I spent a bright sunny June Saturday, locked in the Ali Baba treasure cave of my mind, as I plotted and mapped out the clues to Forest Fen's Treasure. Instead of spending the day out cleaning out my flowerbeds, or going for a hike, or finishing the Damn Never-To-Be-Finished- Book, (from here on out to be referred to as DNTBFB which could also stand for DadNabitTurkeyBastingFuggingBook, ) which would surely give me more likely and immediate rewards, I went chasing after a dream that thousands of others have chased and still haven't caught. And they've been chasing that treasure for years.
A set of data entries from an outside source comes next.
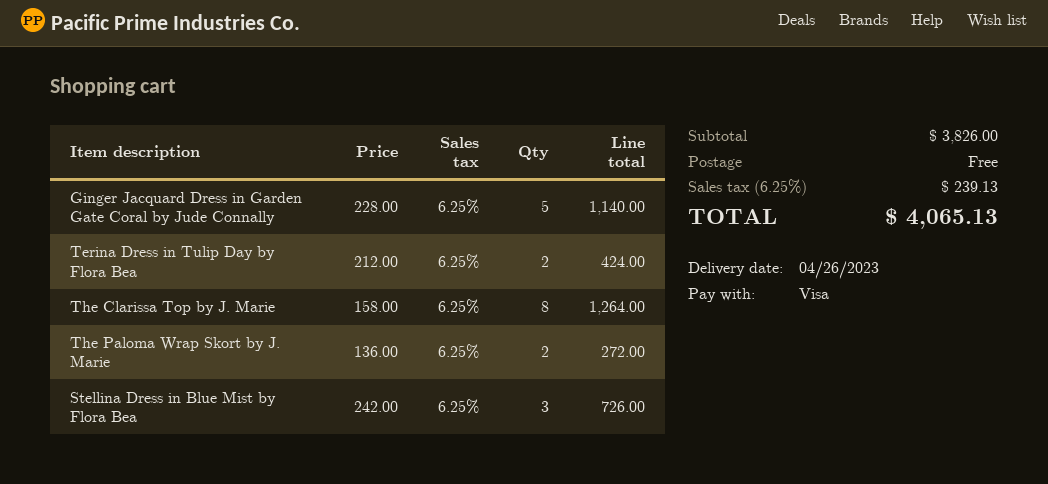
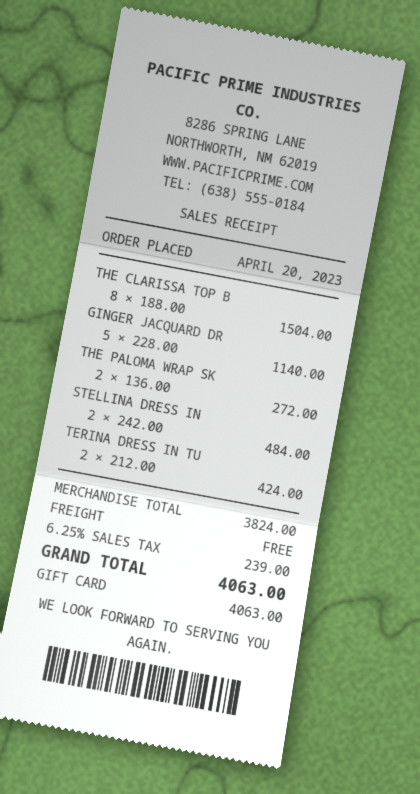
payment method: Visa -> gift card
The Clarissa Top by J. Marie: 8 x 158.00 = 1264.00 -> 8 x 188.00 = 1504.00
Stellina Dress in Blue Mist by Flora Bea: 3 x 242.00 = 726.00 -> 2 x 242.00 = 484.00
subtotal: 3826.00 -> 3824.00
tax: 6.25% = 239.13 -> 6.25% = 239.00
total: 4065.13 -> 4063.00

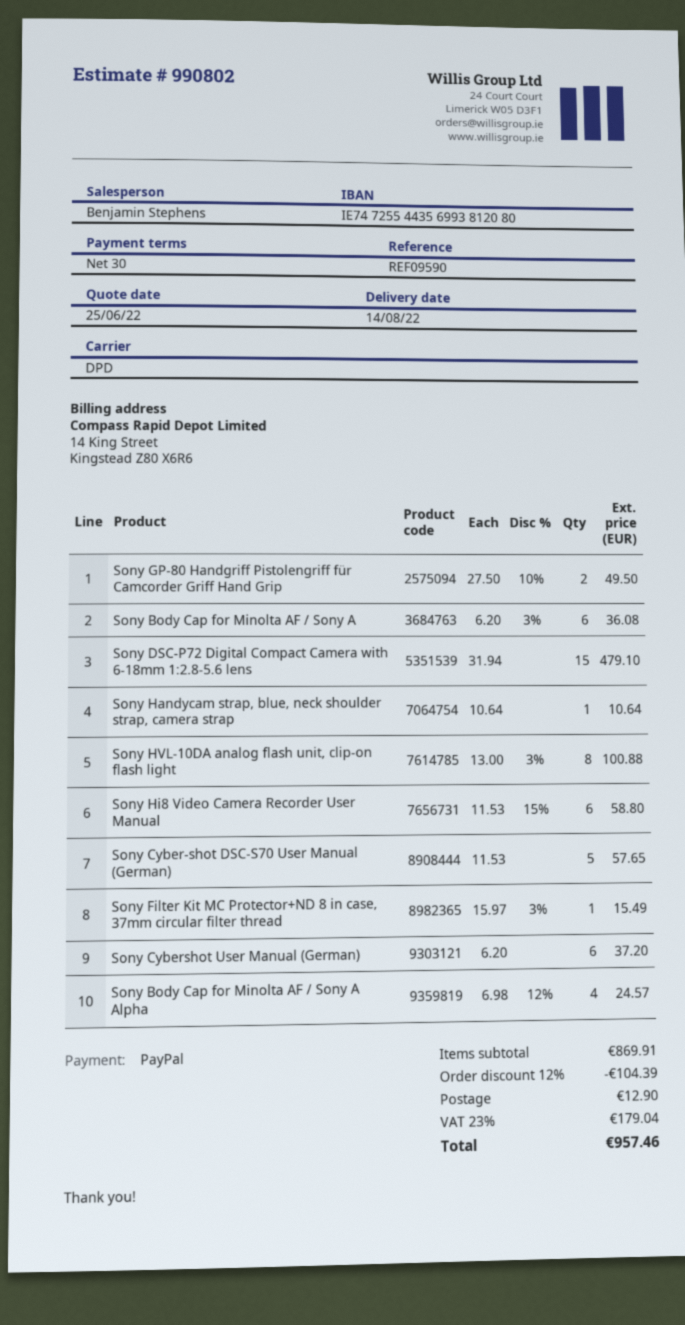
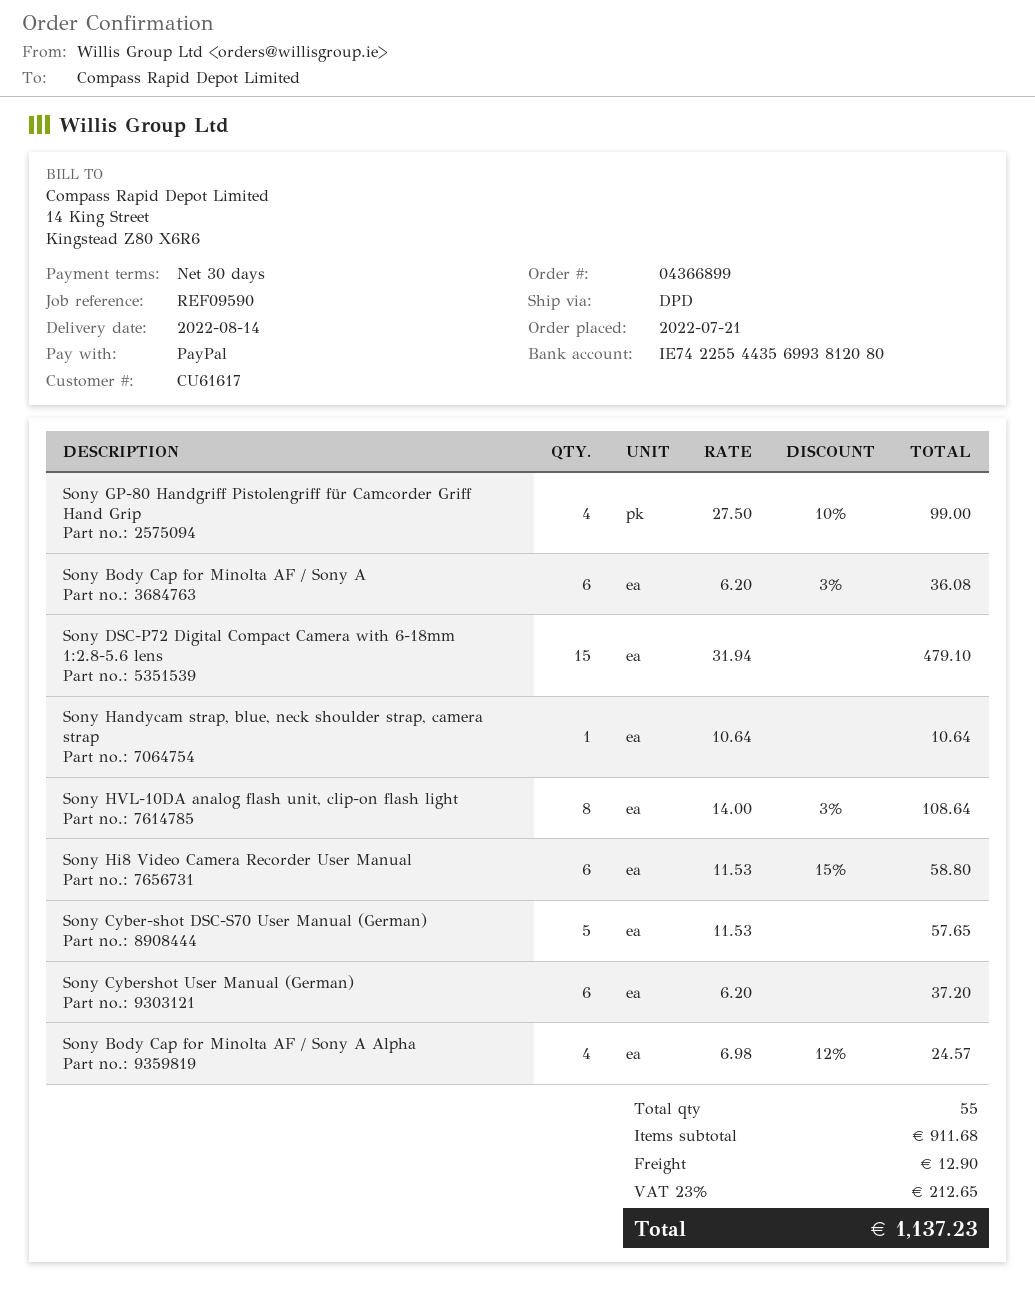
bank account: IE74725544356993812080 -> IE74225544356993812080
Sony GP-80 Handgriff Pistolengriff für Camcorder Griff Hand Grip: 2 x 27.50 - 10% = 49.50 -> 4 x 27.50 - 10% = 99.00
Sony HVL-10DA analog flash unit, clip-on flash light: 8 x 13.00 - 3% = 100.88 -> 8 x 14.00 - 3% = 108.64
Sony Filter Kit MC Protector+ND 8 in case, 37mm circular filter thread: 1 x 15.97 - 3% = 15.49 -> none
subtotal: 869.91 -> 911.68
discount: 12% = 104.39 -> none
tax: 23% = 179.04 -> 23% = 212.65
total: 957.46 -> 1137.23

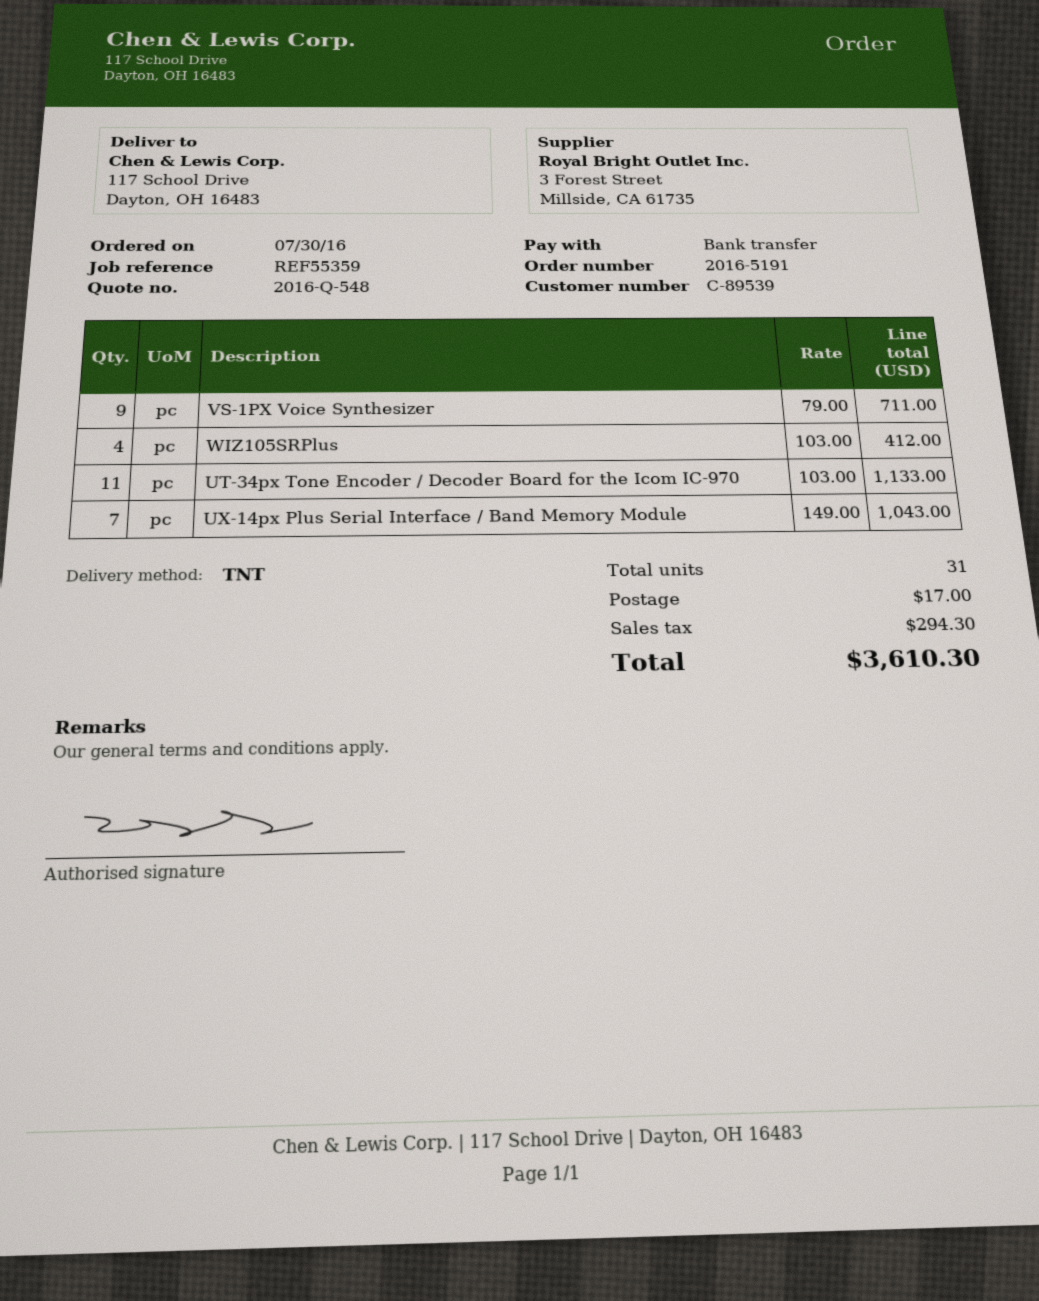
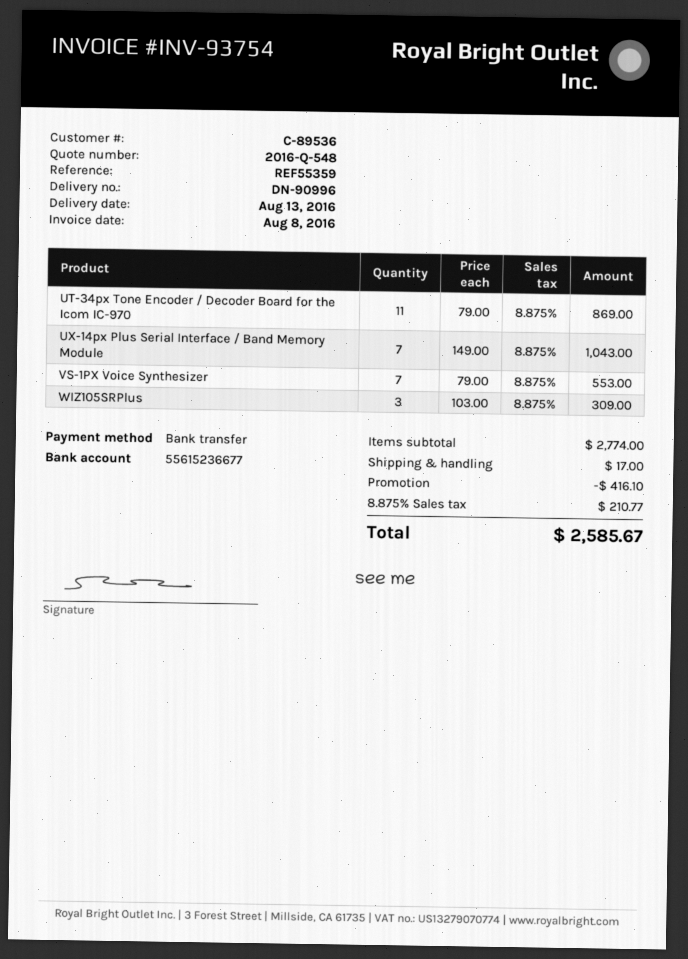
customer number: C-89539 -> C-89536
VS-1PX Voice Synthesizer: 9 x 79.00 = 711.00 -> 7 x 79.00 = 553.00
WIZ105SRPlus: 4 x 103.00 = 412.00 -> 3 x 103.00 = 309.00
UT-34px Tone Encoder / Decoder Board for the Icom IC-970: 11 x 103.00 = 1133.00 -> 11 x 79.00 = 869.00
discount: none -> 416.10
tax: 294.30 -> 210.77
total: 3610.30 -> 2585.67

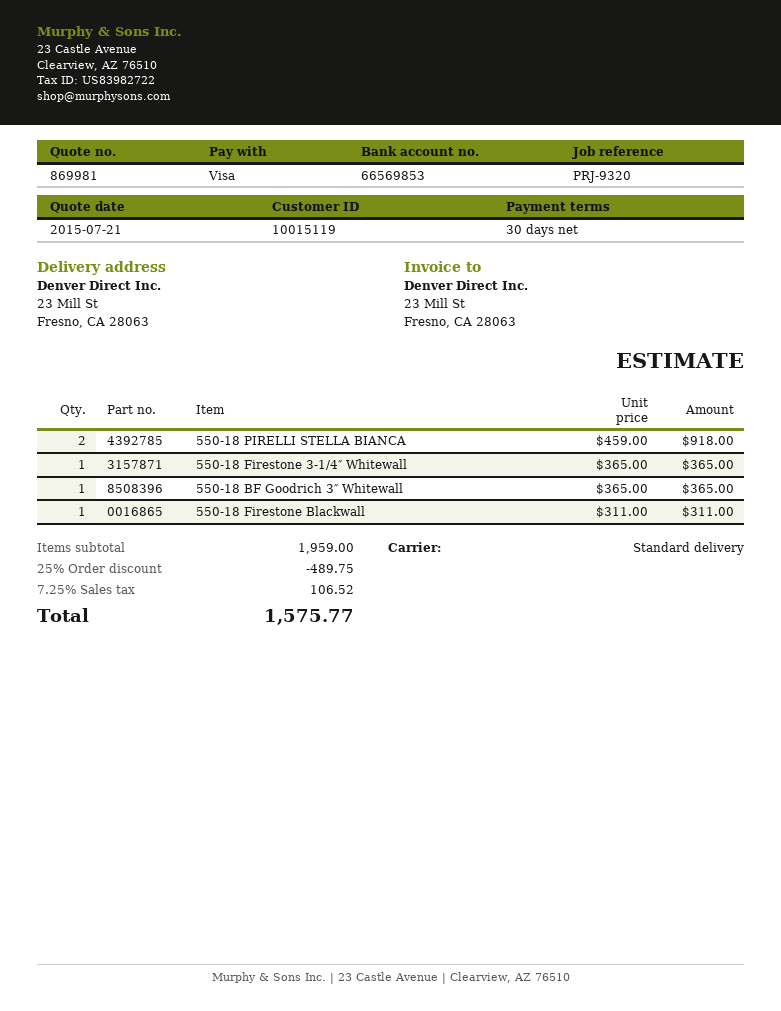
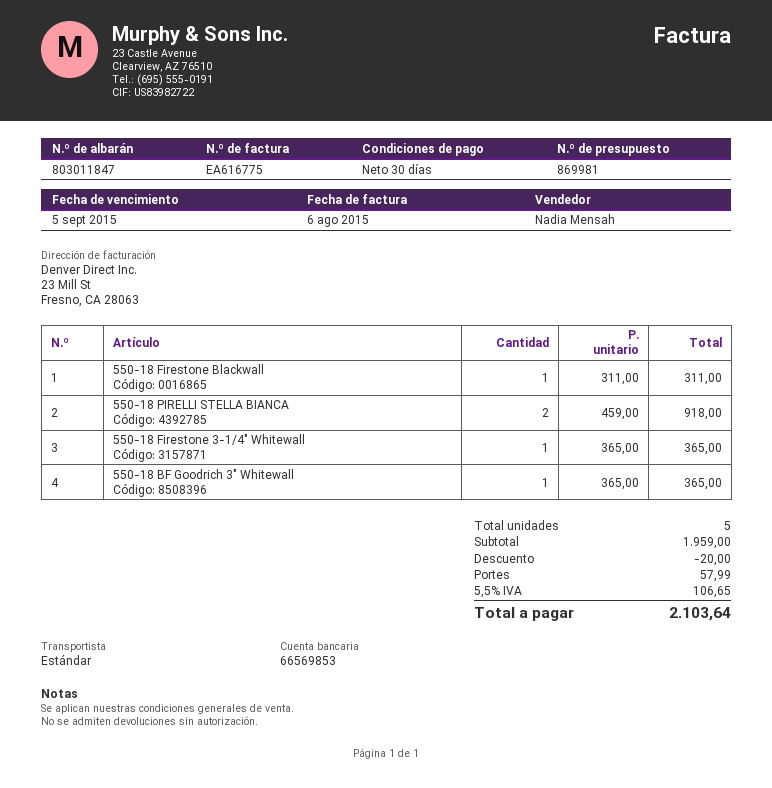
discount: 489.75 -> 20.00
shipping: none -> 57.99
tax: 7.25% = 106.52 -> 5.5% = 106.65
total: 1575.77 -> 2103.64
What chance do I have?
As good a chance as they do.
A month ago I sent in a contest entry to win a 200 year old Inn in Maine. (Were any of you fellow bloggers my competition?) I dreamed of being the caretaker of that old Inn. Taking yearly jaunts out into the woods on a snowy December day with my guests towing sleds behind them, (think Currier and Ives). Cutting down the perfect tree, and then decorating it later from boxes of antique ornaments hauled down from the attic as we drank hot cider and listened to Christmas Carols. I planned to let my littlest guests set up a lemonade stand on the sidewalk in the summer, I'd bake the cookies. I dreamed of my granddaughter receiving her first kiss on those steps, of handing her over the keys some day. Of her dragging the boxes of ornaments down from the attic. Squeezing the lemons. Baking the cookies.
I didn't win.
But that's okay.
I enjoyed richness of my far flung dreams.
Funny how quitting drinking is so much like a treasure hunt. I didn't envision it that way, especially in the beginning. When I was so sick. My days burdensome. My nights dreamless. I wasn't interested in treasure seeking. All I wanted to do was escape the dungeon I was trapped in. I didn't know there were riches waiting for me, If I had, maybe I would have tried to escape earlier. Maybe I would have sat and plotted and mapped and felt my heart flutter back to life as I imagined all the glittering jewels waiting for me to find them. Instead of dwelling on my loss of drinking with all of it's false shine. Fool's gold.
I wished I would have dreamed of trips into the snowy woods, lemonade stands, my granddaughter's first kiss, a best selling DNTBFB. I wished I would have wool gathered and taken flights of whimsy. Gone all starry-eyed and obsessed, just thinking about all those gems laying at my feet.
I wish I hadn't been daunted by the numbers of people that had searched for the same treasure for years and failed. Because, you know what? Their failures didn't matter. All that mattered was that I dreamed big enough and held on to the dream long enough to find the treasure. No matter the disappointments. No matter the misread clues. The wrong turns. The rock slides and washouts.
All that mattered is that if I kept dreaming and searching, I would find the treasure.
And I did. And that treasure chest held so many more riches than rubies and gold. It housed more bounty than that 200 year old inn could hold.
P.S. If you are one of those in the early days of sobriety, one of those who are suffering with mourning or sickness, start plotting and start searching. Get out a piece of paper and draw yourself a map. What treasures do you want to find or retrieve? Map out how you're going to get there. Have some relationships you want to mend? Put them on the map. Have some health or spiritual goals, Mark them with an X. Carry the map with you at all times.
P.P..S. Yes, I have pinpointed exactly where Fenn's treasure is give or take a hundred miles or so, so there's no reason for the rest of you to even look.